§ What is needed:
Using the data that follows, return exactly the lines from the one that contains "Amina, sh-amina, nazilasharifi" through the one that contains "Babu, Ant-babu, antoinebabu", ends included.

§ Extracted material:
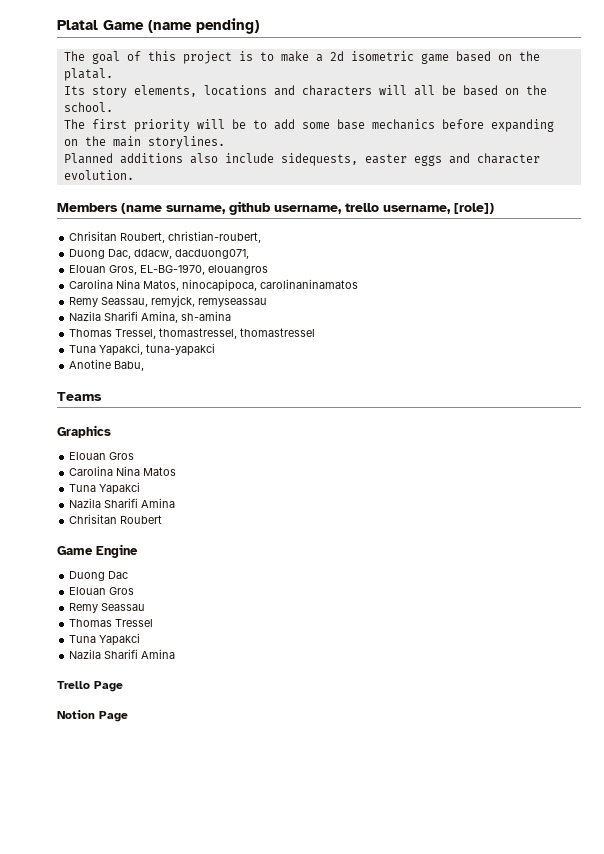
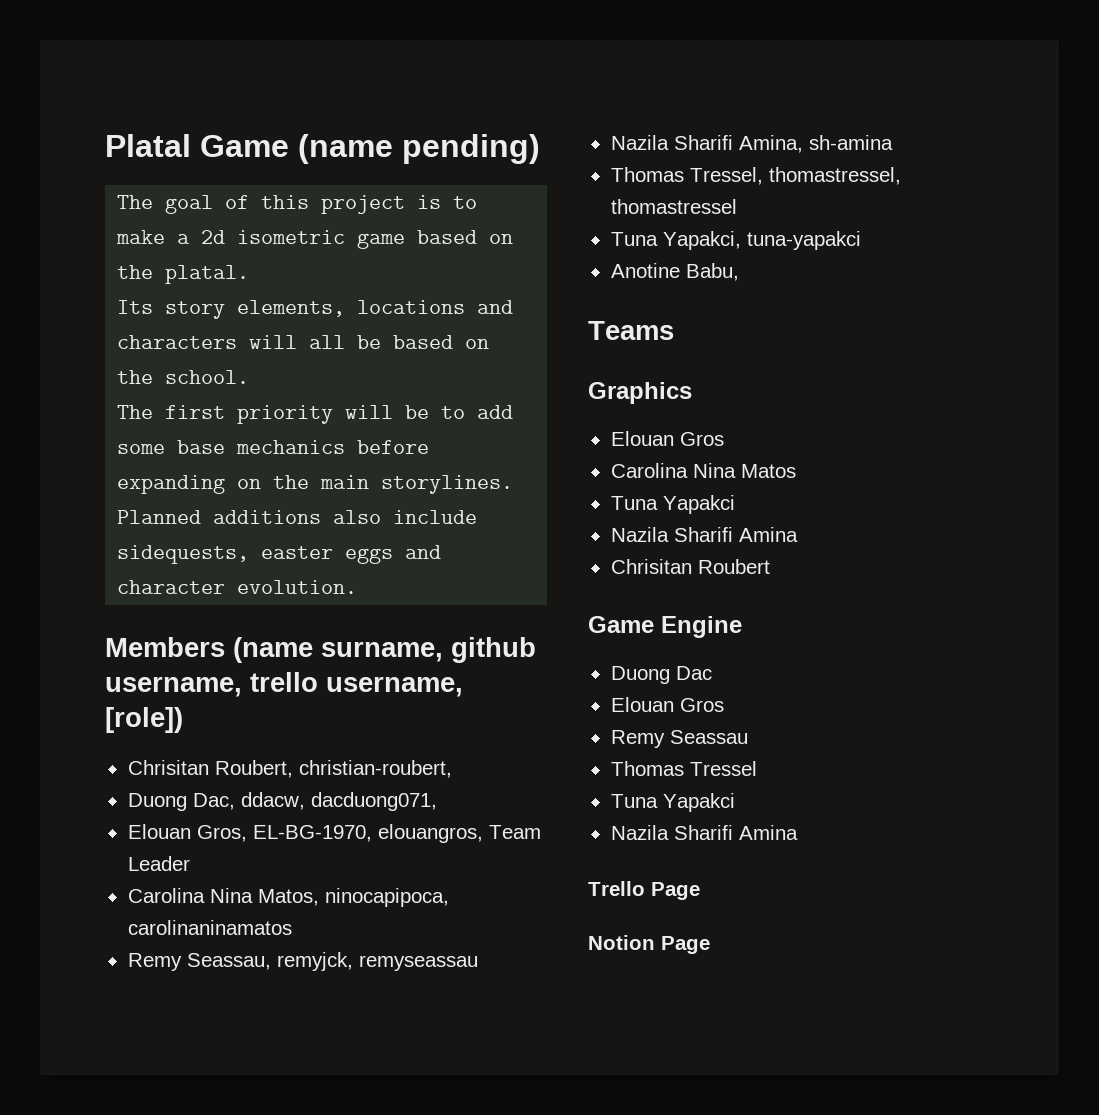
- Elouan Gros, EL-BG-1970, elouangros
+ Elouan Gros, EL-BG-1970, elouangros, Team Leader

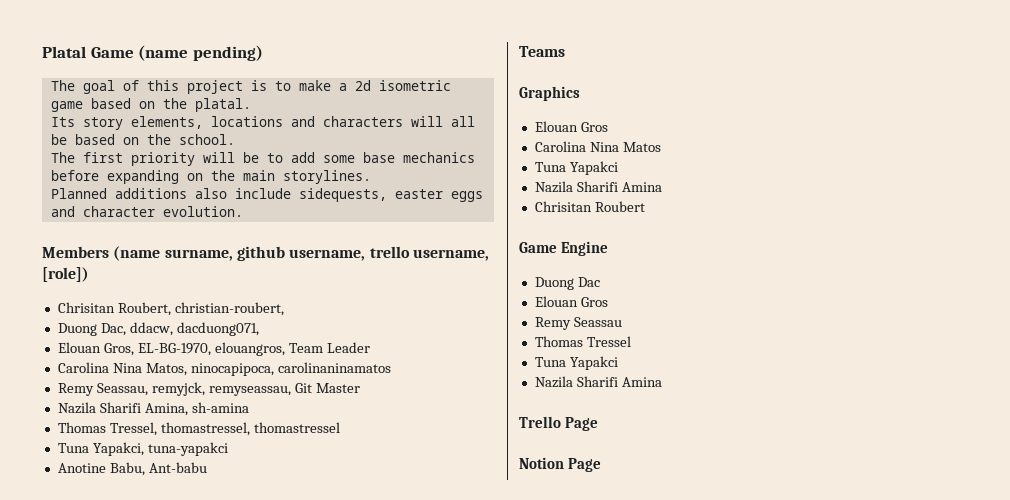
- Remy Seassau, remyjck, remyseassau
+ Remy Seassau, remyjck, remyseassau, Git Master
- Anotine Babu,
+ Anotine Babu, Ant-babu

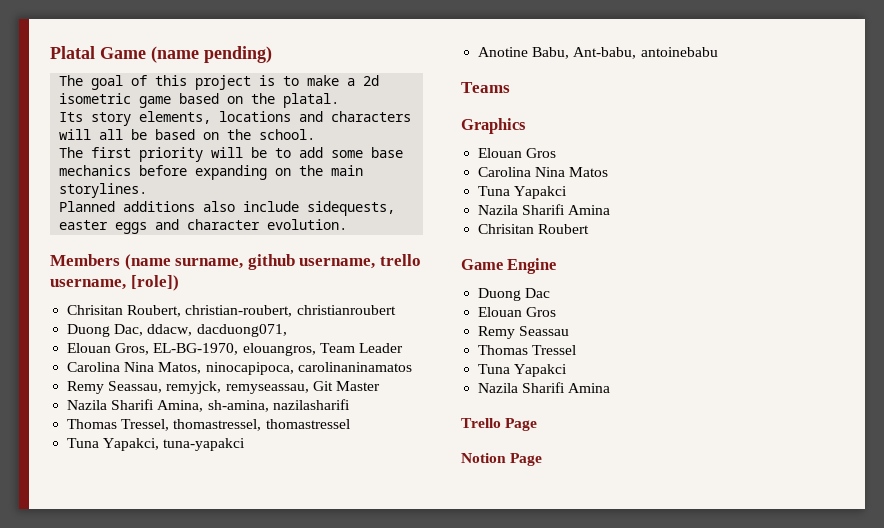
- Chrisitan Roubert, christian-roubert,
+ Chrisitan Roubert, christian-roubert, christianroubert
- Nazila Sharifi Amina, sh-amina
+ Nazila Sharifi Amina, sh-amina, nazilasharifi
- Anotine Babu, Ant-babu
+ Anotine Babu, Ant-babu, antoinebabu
---
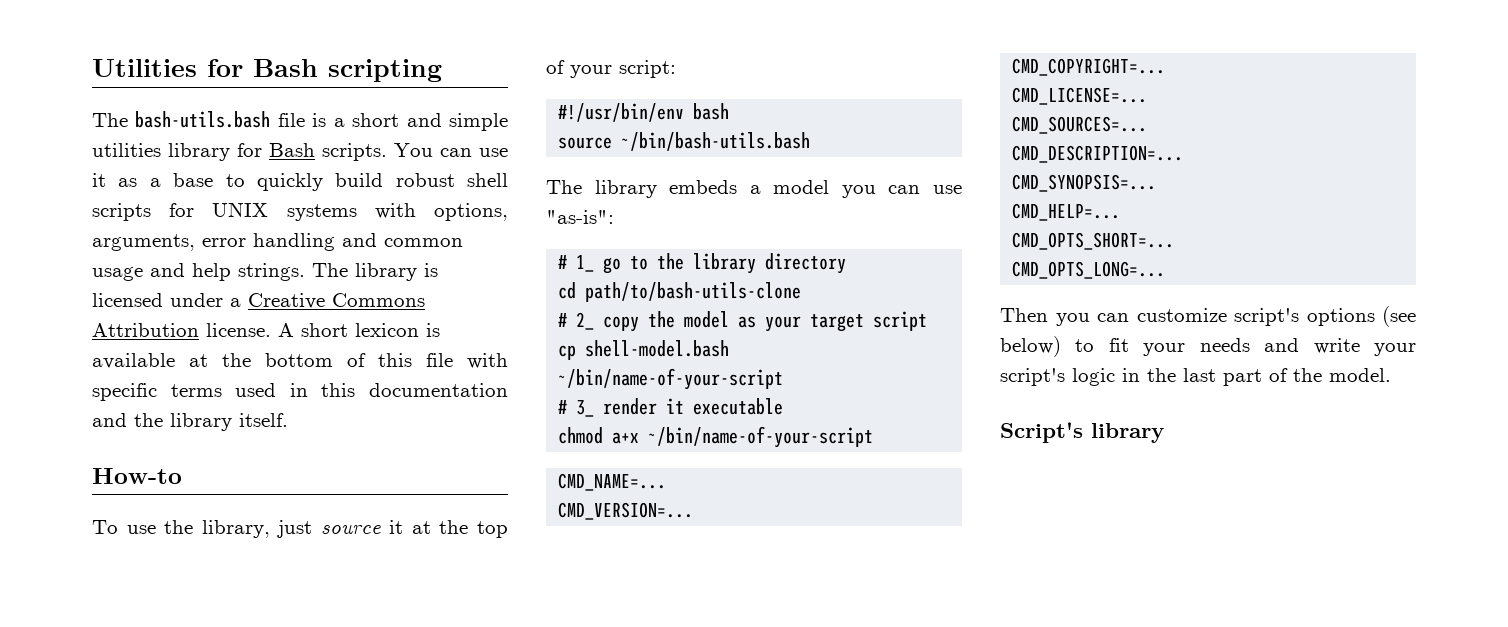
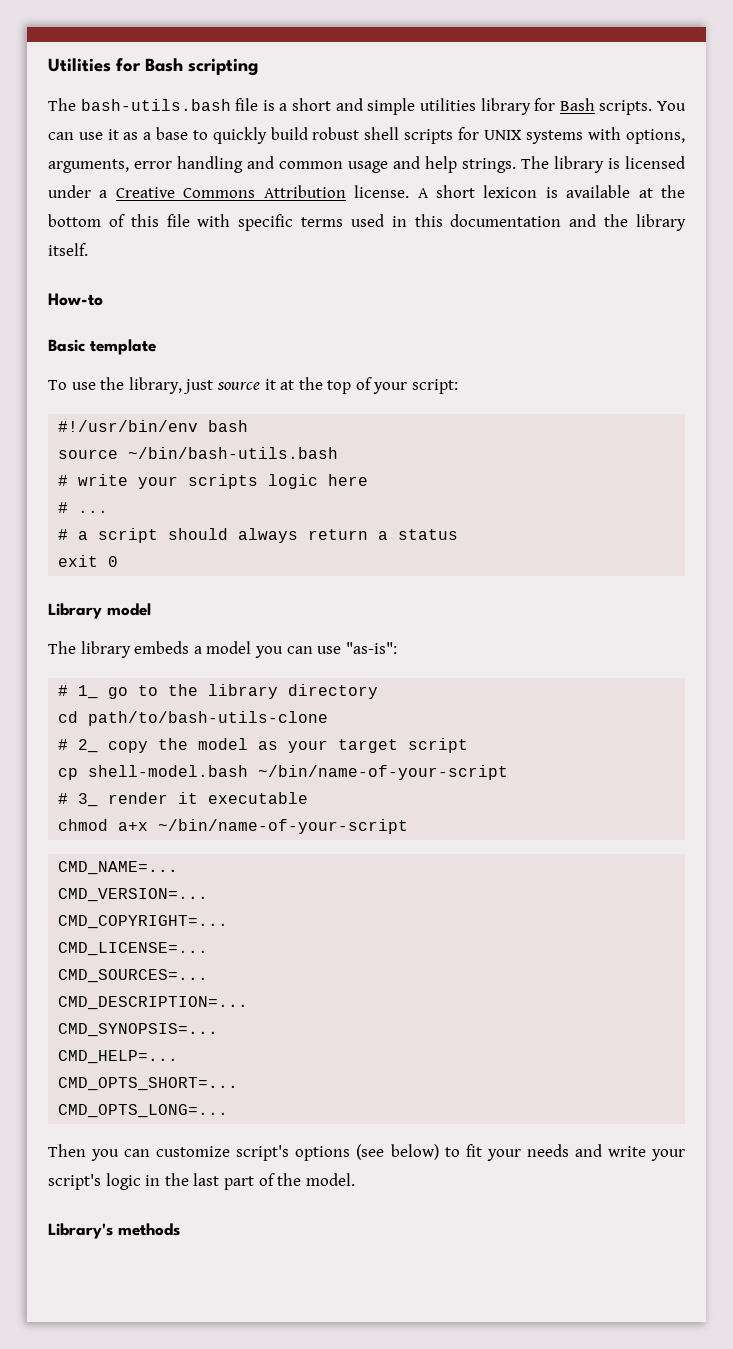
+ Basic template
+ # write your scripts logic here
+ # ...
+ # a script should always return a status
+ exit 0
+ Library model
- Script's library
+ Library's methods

§ Exercise result:
+ Nazila Sharifi Amina, sh-amina, nazilasharifi
- Anotine Babu, Ant-babu
+ Anotine Babu, Ant-babu, antoinebabu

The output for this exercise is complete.